Elle renifle. Son dos est trempé par la tresse qu'elle vient de confectionner.

« Syl risque de rester chez lui toute la semaine, il est vraiment malade. Ça te dérange si je continue de squatter ta voiture le temps qu'il se remette sur pied ?

J'appuie sur l'accélérateur. Une paire de lunettes de soleil vient s'écraser contre le pare-brise.

— Fais comme chez toi, j'accède avec un regard en biais.

— T'es pas obligé hein, je sais que tu ne veux pas t'embrouiller avec Syl. Il a une imagination débordante, surtout dans ce genre de situation. S'il commence à se faire des films à propos de nous...

— C'est lui qui ne veut pas d'emmerdes avec moi, nuance. Ça me fait plaisir de t'aider, je lâche en crispant le poing. Et ce n'est pas ton copain qui va m'en empêcher.

— T'énerves pas... »

Dans un élan neutre et dépourvu d'arrière-pensées, sa main s'avance le long de ma cuisse. Je ne saurais dire qui de ce geste ou de la climatisation cassée me fait le plus frissonner, mais ce qui est certain, c'est que j'aurais tout donné pour cet instant.

Nous continuons la route en silence. À peine ébranlés par le chuintement de sa paume contre mon genoux, nous restons muets.
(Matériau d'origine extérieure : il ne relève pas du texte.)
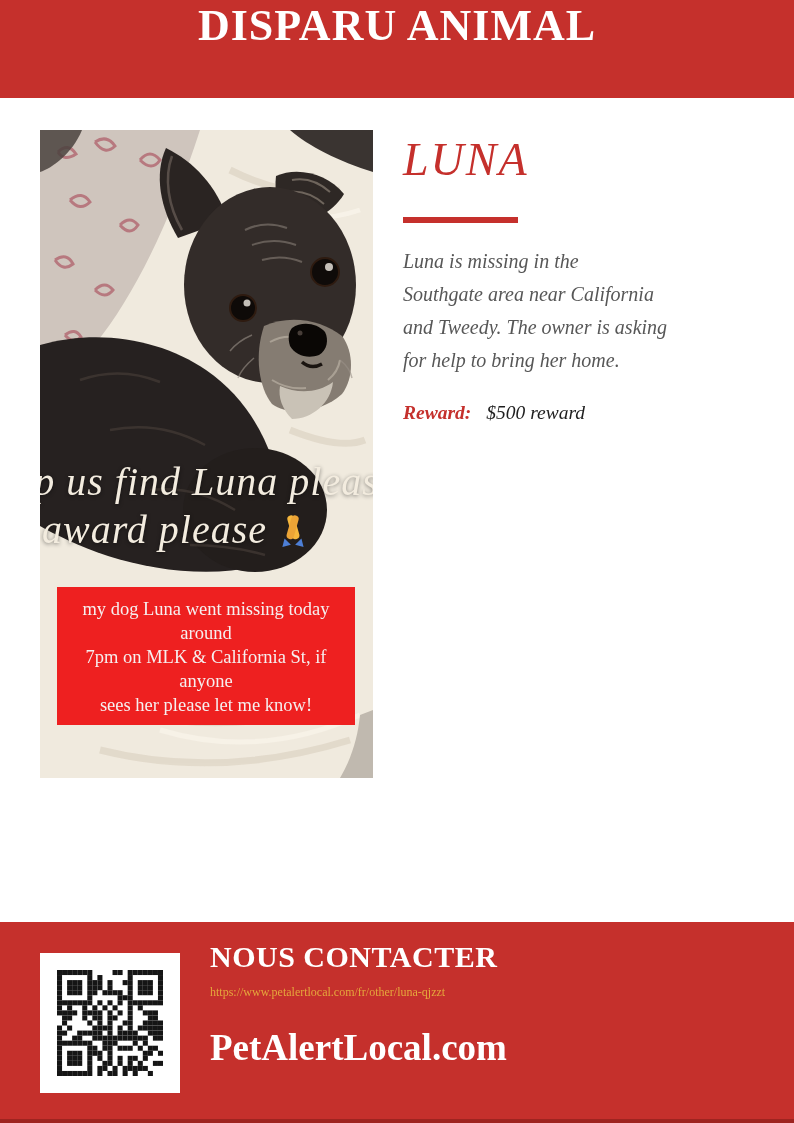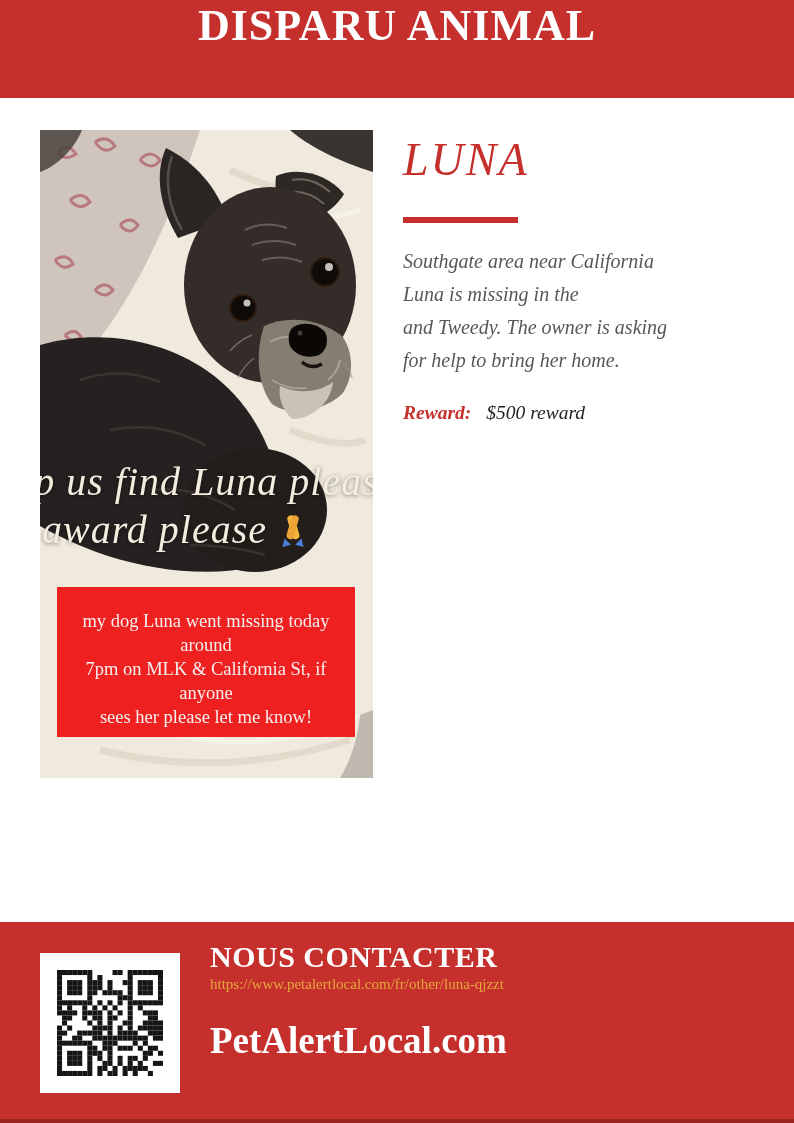"Southgate area near California" span { order: before "Luna is missing in the" -> after "Luna is missing in the" }
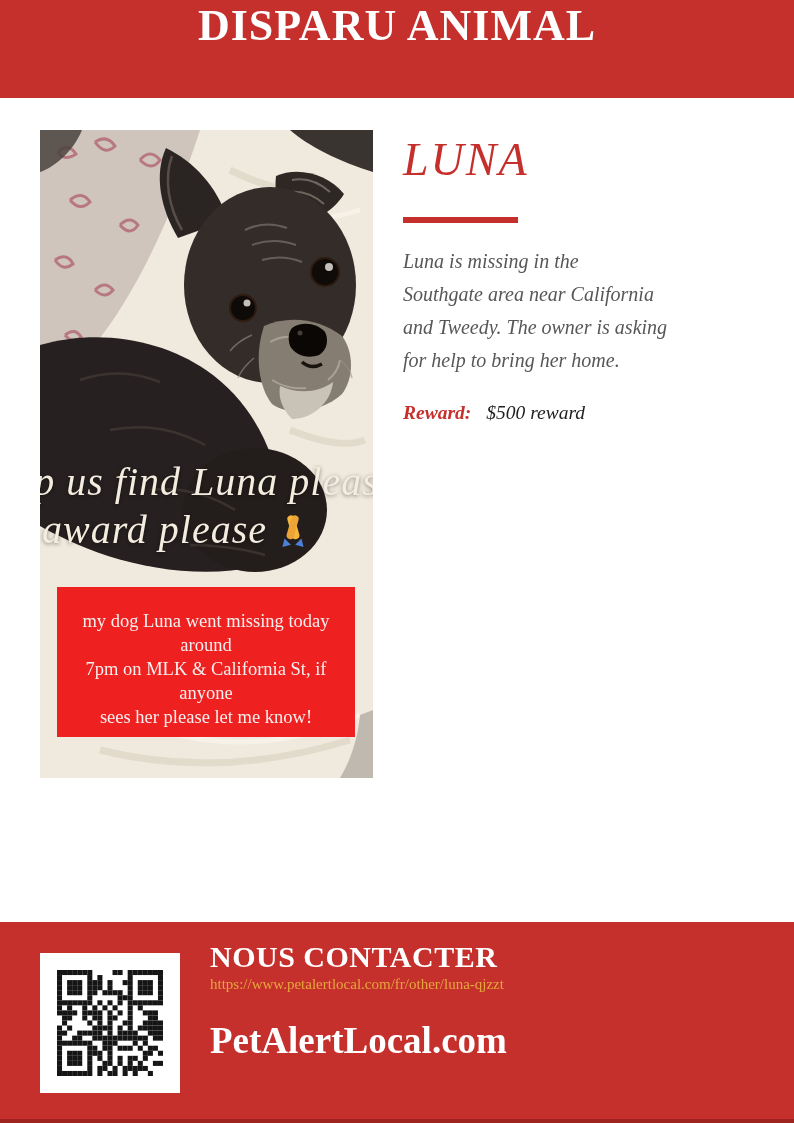"my dog Luna went missing" .caption { padding: 22px 6px 8px -> 10px 6px 8px }
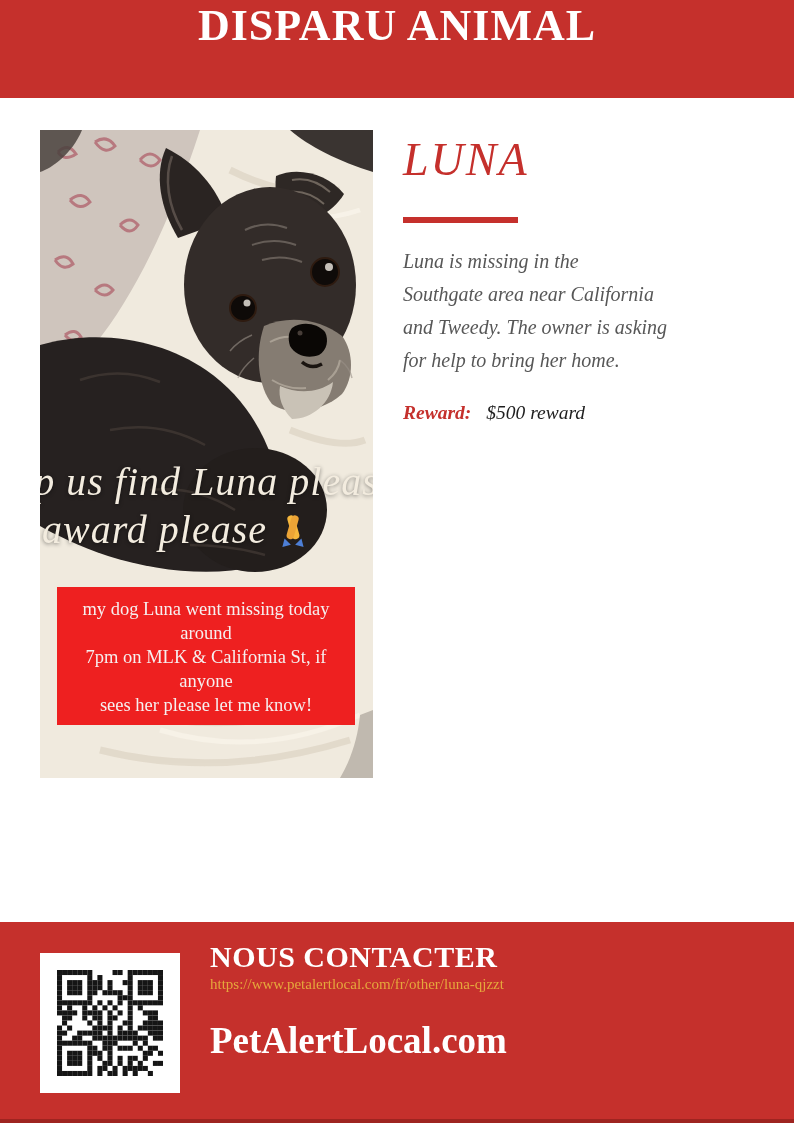"https://www.petalertlocal.com/fr/other/l" .contact a { font-size: 15px -> 12px; margin-top: 0 -> 9px }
La condensation de nos respirations s'élève, les roues crissent à intervalles réguliers, essuyées par le murmure des freins. Je lui jette des coups d'œils dans le rétro ; ses cheveux d'un fauve ardent sont captivants.

Les minutes s'écoulent, et nos yeux convergent finalement sur le 6 Sulky Street. Charmante masure, elle borde le quartier d'Hershel et s'étend sur un jardin qui l'est tout autant. Une bascule suspendue au bout du porche se laisse tanguer, ombrageant un circuit lego qui traîne dans l'escalier. On pourrait presque sentir des effluves de confiture de lait percer à travers les chambranles.

« Merci encore, Ky, glisse Anastasia. Je t'en suis redevable

— Tu ne devrais pas, c'est normal entre amis. »

Ce dernier mot me serre la gorge. Elle le sait, elle le sent. Elle n'a pas besoin de me regarder pour comprendre. Nous sommes les deux seuls à savoir ce que je ressens pour elle, les seuls à s'en être rendu compte lors de la nuit d'anniversaire de Brooke. Mais il est tard, trop tard pour moi : elle m'a filé entre les doigts. Maintenant, je l'aime comme on aime une inconnue dans le bus. Le cœur battant et impuissant.

J'ai emballé sa sœur. Je l'ai serrée dans mes bras, devant elle, je ne l'ai même pas aperçue. Je crois qu'elle voulait m'avouer qu'elle m'aimait ce soir-là. À cause d'un anniversaire où nous avions un peu trop bu, nous sommes restés toute notre terminale collés l'un à l'autre – Brooke et moi – sans vraiment nous aimer, profitant de notre statut de "couple parfait" pour nous amuser avant les diplômes. Et voilà maintenant un an que je regrette. Un an durant lequel je me suis rendu compte qu'Anastasia signifiait bien plus que quiconque à mes yeux.

« Kyrel ? »

Je lève le nez, ayant sombré dans mes pensées avant même d'avoir désactivé la sécurité. Je lui souris et déverrouille les portières.